Update: 2016-01-28 22:29 GMT
Taiwan President Ma Ying-jeou will fly to the Taiwanese-held island of Itu Aba in the disputed South China Sea on Thursday, a visit that comes amid growing international concern over rising tensions in the contested waterway.

Ma's office said the president, who steps down in May, wanted to offer Chinese New Year wishes to residents on Itu Aba, mainly Taiwanese coast guard personnel and environmental scholars. Ma will spend a few hours on Itu Aba, known as Taiping in Taiwan, his office added.

Itu Aba lies in the Spratly archipelago, where China's rapid construction of seven man-made islands has drawn alarm across parts of Asia and been heavily criticized by Washington. Taiwan has just finished a $100 million port upgrade and built a new lighthouse on Itu Aba, which has its own airstrip, a hospital and fresh water.

Ma's visit follows elections won by the independence-leaning Democratic Progressive Party (DPP). Ma's office said it had asked DPP leader Tsai Ing-wen to send a representative, but the party said it had no plans to do so.

Both Taiwan and China claim most of the South China Sea. Vietnam, the Philippines, Malaysia and Brunei also have competing claims.

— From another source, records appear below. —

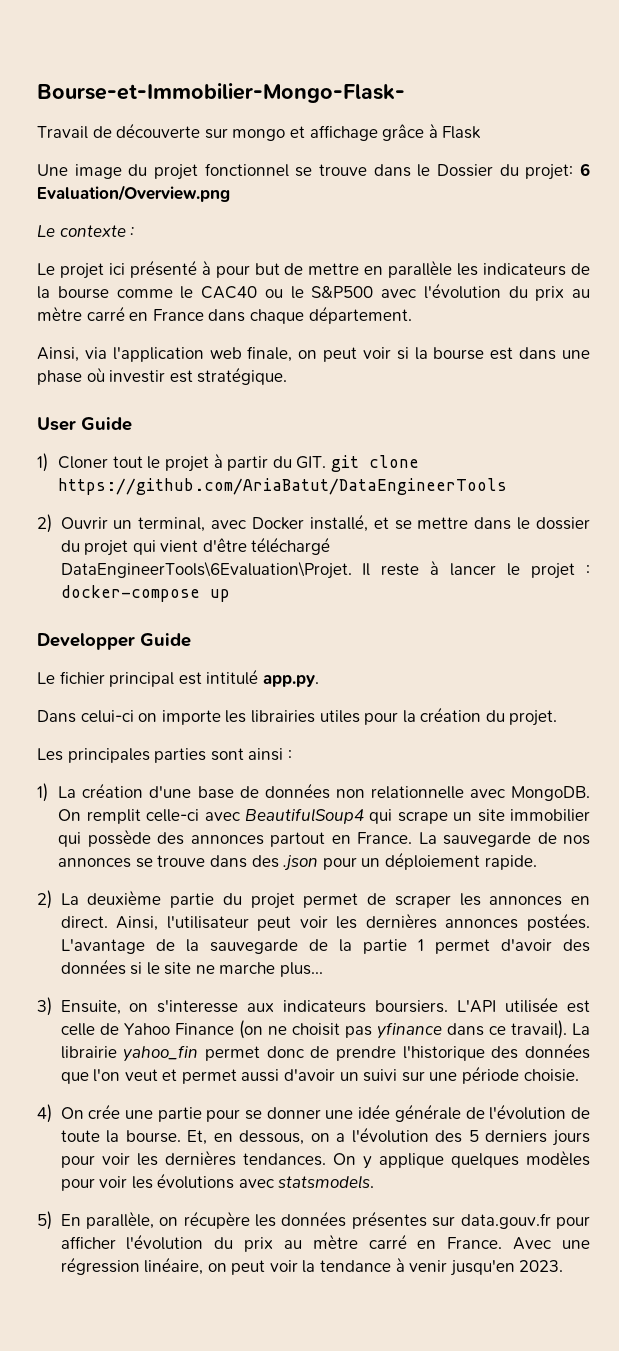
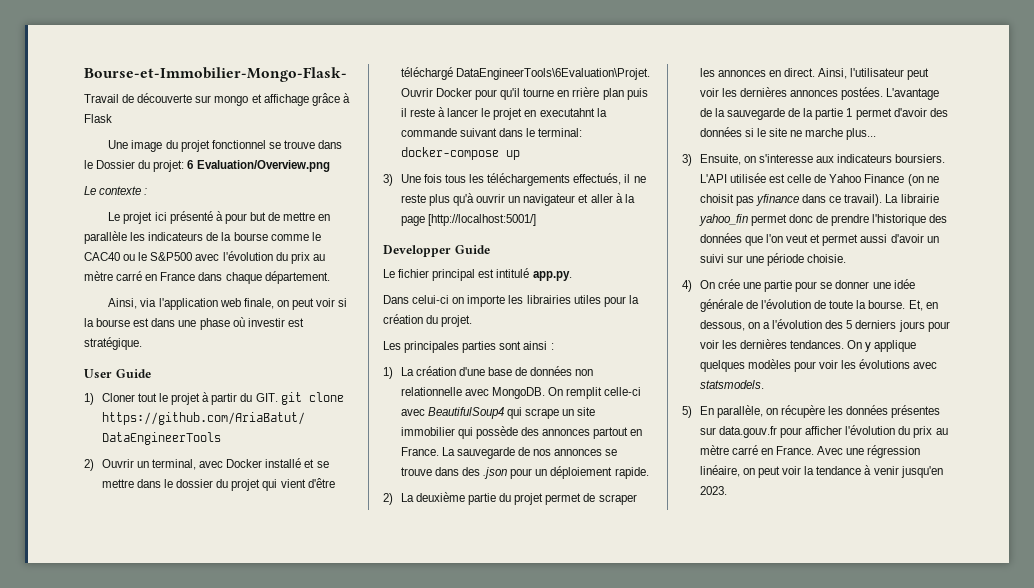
- 2) Ouvrir un terminal, avec Docker installé, et se mettre dans le dossier du projet qui vient d'être téléchargé DataEngineerTools\6Evaluation\Projet.
+ 2) Ouvrir un terminal, avec Docker installé et se mettre dans le dossier du projet qui vient d'être téléchargé DataEngineerTools\6Evaluation\Projet.
- Il reste à lancer le projet : docker-compose up
+ Ouvrir Docker pour qu'il tourne en rrière plan puis il reste à lancer le projet en executahnt la commande suivant dans le terminal: docker-compose up
+ 3) Une fois tous les téléchargements effectués, il ne reste plus qu'à ouvrir un navigateur et aller à la page [http://localhost:5001/]

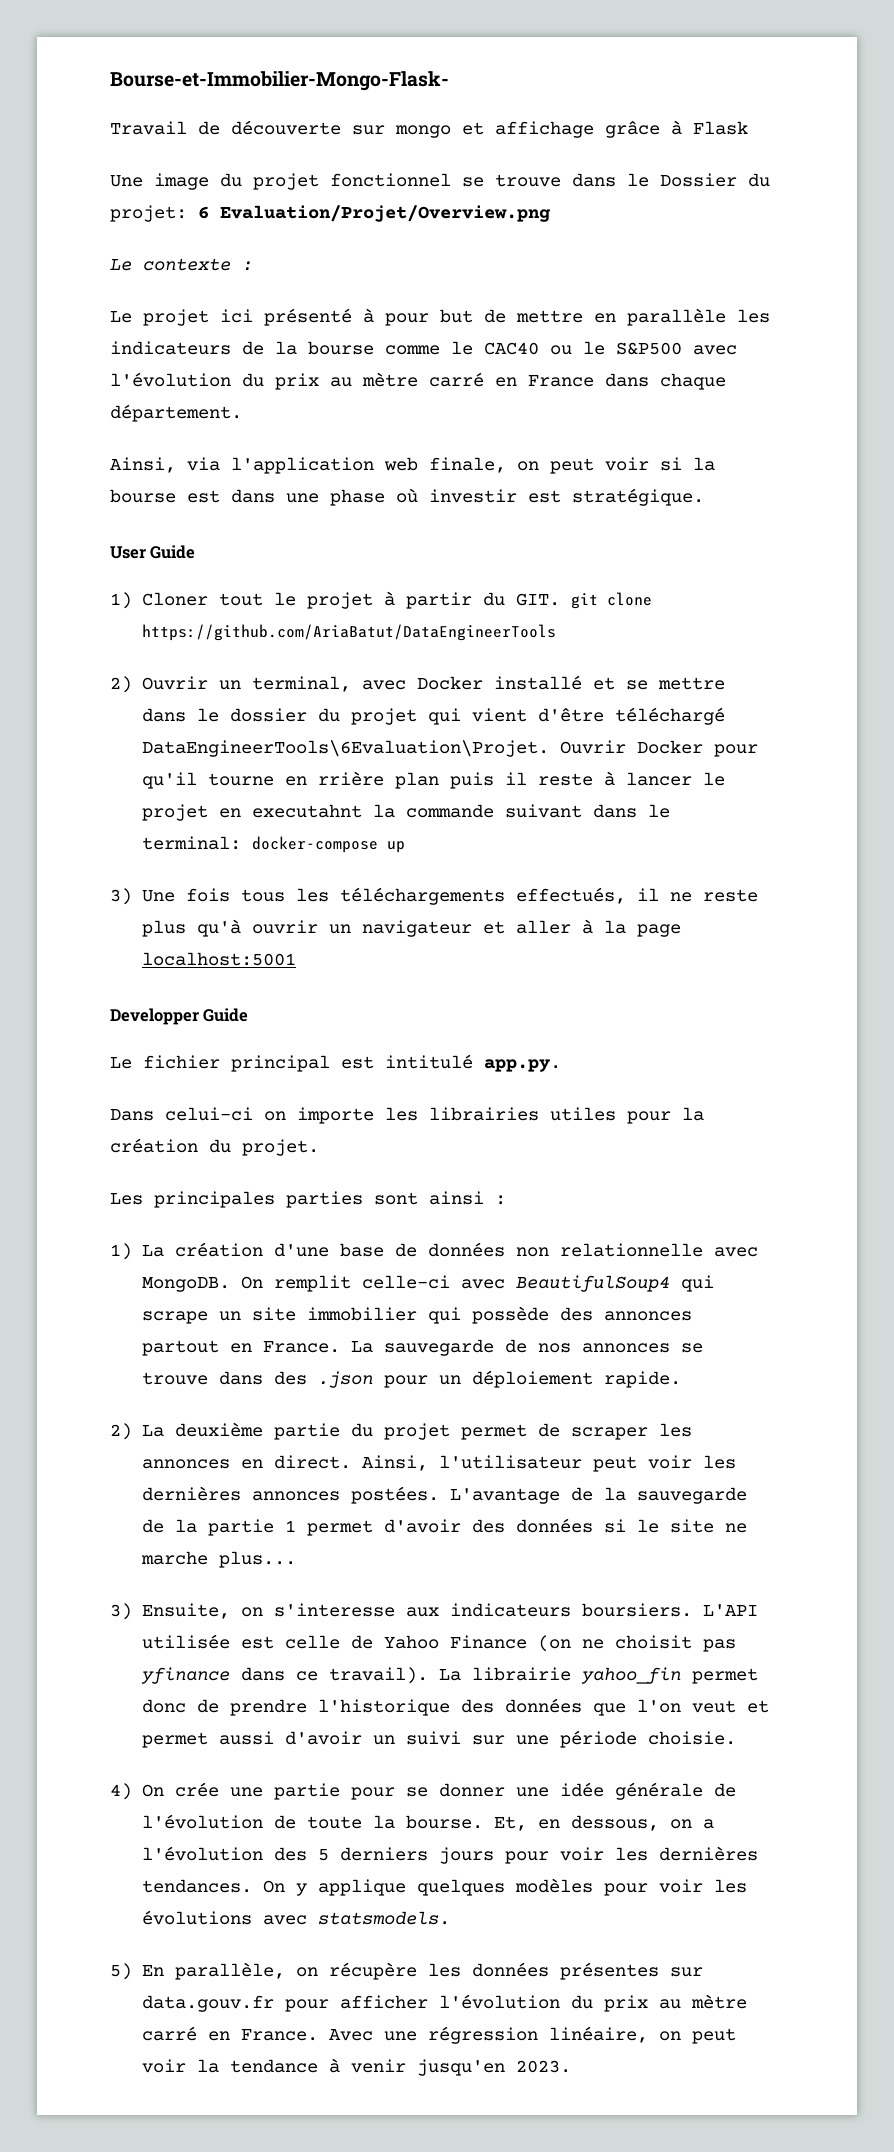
- Une image du projet fonctionnel se trouve dans le Dossier du projet: 6 Evaluation/Overview.png
+ Une image du projet fonctionnel se trouve dans le Dossier du projet: 6 Evaluation/Projet/Overview.png
- 3) Une fois tous les téléchargements effectués, il ne reste plus qu'à ouvrir un navigateur et aller à la page [http://localhost:5001/]
+ 3) Une fois tous les téléchargements effectués, il ne reste plus qu'à ouvrir un navigateur et aller à la page localhost:5001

Ian Storey, a South China Sea expert at Singapore's ISEAS Yusof Ishak Institute, said he expected the Philippines and Vietnam to lodge a strong protest, likely seeing the visit as a violation of their claimed sovereignty over Itu Aba. "But I do think it is unlikely they would stage a similar visit involving a senior political figure going to one of their own occupied islands ... that would risk inflaming relations with China and neither want to go that far," Storey said.

Asked to comment on Ma's planned visit, the mainland's Taiwan Affairs Office reiterated that China and Taiwan had a common duty to protect Chinese sovereignty in the waterway, through which $5 trillion in ship-borne trade passes every year. 

US unhappy with Taiwan president’s planned visit South China Sea
Taiwan President Ma’s one-day visit to Itu Aba, known as Taiping in Taiwan, comes amid growing international concern over rising tensions in the waterway and quickly drew the ire of the American Institute in Taiwan (AIT), the de facto U.S. embassy in Taipei in the absence of formal diplomatic ties. “We are disappointed that President Ma Ying-jeou plans to travel to Taiping Island,” AIT spokeswoman Sonia Urbom said to media.